FFT

This section contains all information related to the FFT benchmark. The benchmark executes a batched calculation of 1d FFTs on a single FPGA. It is possible to specify the size of the FFT and the number of kernel replications.

Contents:

FFT FPGA Benchmark Results

Configuration Parameters

In Table 7 the configuration parameters are shown that are used to modify the kernel. All other parameters can also later be changed with the host code during runtime.

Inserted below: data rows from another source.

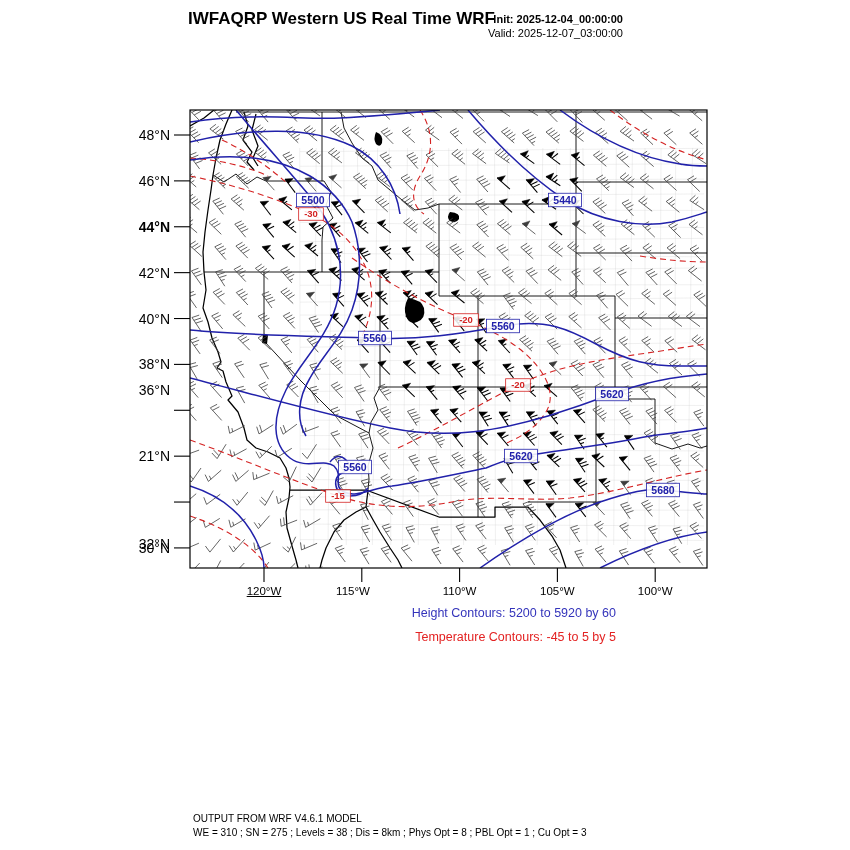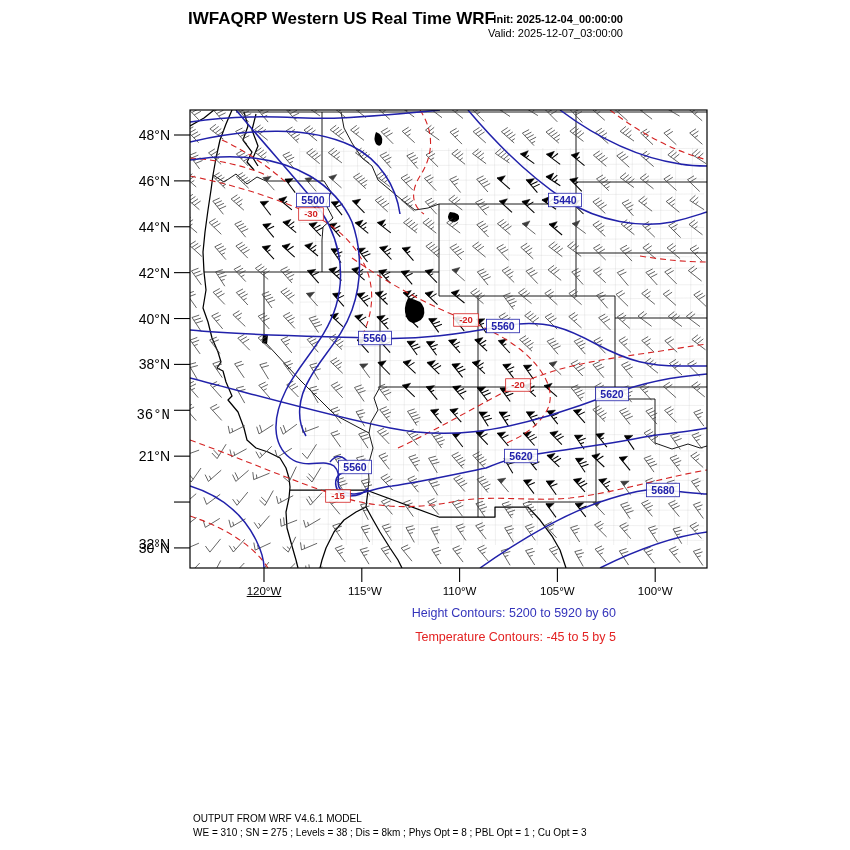"44°N" div.lat-label { font-weight: none -> bold }
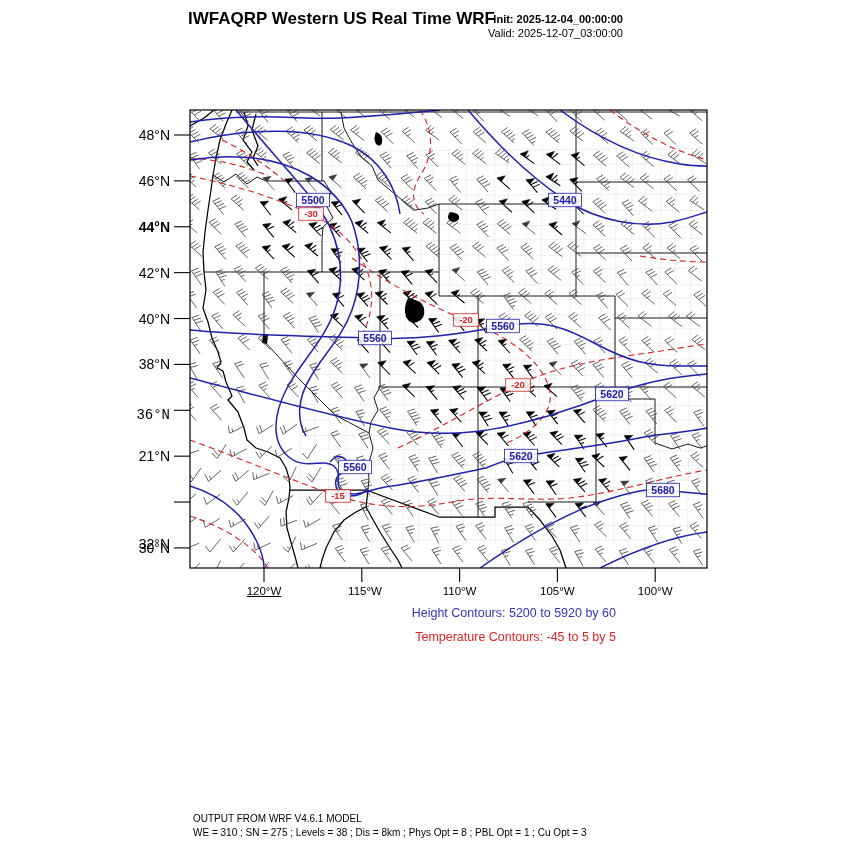"36°N" div.lat-label { font-family: Liberation Mono, monospace -> none; top: 407px -> 382px }
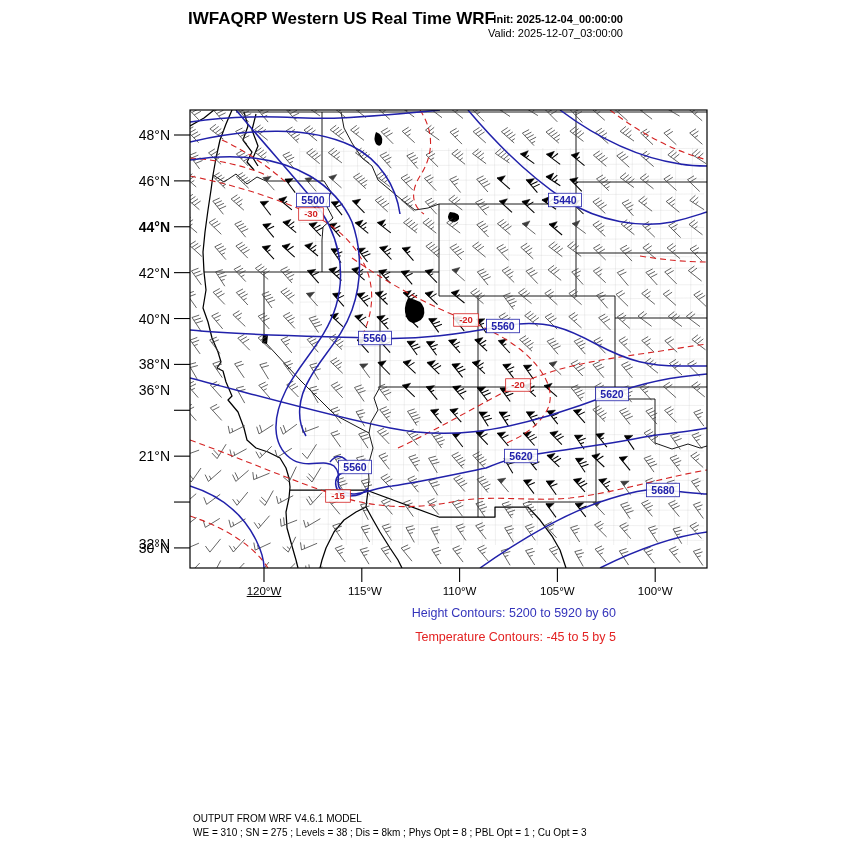"115°W" div.lon-label { left: 335px -> 323px }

Table 7 Configuration parameters for the Kernel
Parameter	Description
`NUM_REPLICATIONS`	Replicates all kernels the given number of times. This allows to simultaneously schedule multiple kernels with different input data. The data set might be split between the available kernels to speed up execution.
`LOG_FFT_SIZE`	Size of the FFTs will be \(2^{LOG\_FFT\_SIZE}\) and can not be changed during runtime! Larger FFT sizes will utilize more FPGA resources and a deeper pipeline.

Detailed Description

In the FFT benchmark calculates a batch of 1d FFTs of a predefined size which can be specified using the LOG_FFT_SIZE parameter. The benchmark consists of up to three different kernels that are connected over channels (or pipes for Xilinx) to stream the data from one kernel to the other. Fig. 4 shows the data flow through these three kernels. For Intel devices, the store kernel is not needed and instead the fft1d kernel is directly writing to global memory.

../_images/kernel_data_flow.drawio.png — Fig. 4 The data movement through the three kernel. The separation of the data accesses into multiple kernels allows an easier implementation of all routines in a single pipeline and the use of memory bursts to speed up global memory accesses.

fetch:: This kernel is a single pipeline that loads data from the global memory and puts the data in bitreversed order. Because of that it necessary to store the whole data for an FFT in local memory which also delays the forwarding of the data. The data is then forwarded to the fft1d kernel for the actual calculation.
fft1d:: It is also a single pipeline that contains all stages of the FFT in an unrolled fashion. The data is passed to the different stages using a shift register. The data is then forwared to the store kernel or directly written to global memory.
store:: The store kernel is only used on Xilinx devices. The kernel reads data from a pipe and writes it without modifications to global memory. Since no conditionals are needed it is possible for the compiler to infer global memory bursts.

It is allowed to create multiple replications of the benchmark kernels with the NUM_REPLICATIONS parameter and split the batch between the replications. The benchmark kernels are based on a reference implementation for the Intel OpenCL FPGA SDK included in version 19.4.0 and slightly modified to also allow execution on Xilinx FPGAs. A batch of FFTs is used to increase the overall execution time of the benchmark to decrease measurement errors. Also, the kernel pipeline is better utilized when calculating multiple FFTs sequentially. Data will get delayed in the fetch and fft1d kernel but batched execution allows to hide this latency. The number of FLOP for this calculation is defined to be \(5*n*ld(n)\) for an FFT of dimension \(n\). The result of the calculation is checked by calculating the residual \(\frac{||d - d'||}{\epsilon ld(n)}\) where \(\epsilon\) is the machine epsilon, \(d'\) the result from the reference implementation and \(n\) the FFT size.

Expected Bottlenecks

In general, the benchmark can be both memory bandwidth and compute-bound. The implementation in a single pipeline allows to continously read and write from global memory. Since reads and writes are symmetric and the memory bandwidth is uni-directional, we need two memory banks per replication. Besides that, the size of the FFT has an impact on the number of floating-point operations that are done per data item.

FFT Size:: A larger FFT size will lead to more calculations per data item (\(5 * ld(n)\) single-precision floating-point operations for FFT size n). Also, the shift register size depends on the used FFT size, so BRAM and logic usage will increase for larger sizes.
Kernel Replications:: Allows utilizing more memory banks. Since the benchmark is not solely memory-bound, it might be better for the overall benchmark performance to increase the FFT size instead of adding more kernel replications. The expected performance can be calculated using Eq.1.

(1)\[flops = 5 \cdot LOG\_FFT\_SIZE \cdot NUM\_REPLICATIONS \cdot 8 \cdot f\]

where f is the minimum of the kernel frequency and the frequency of the memory interface.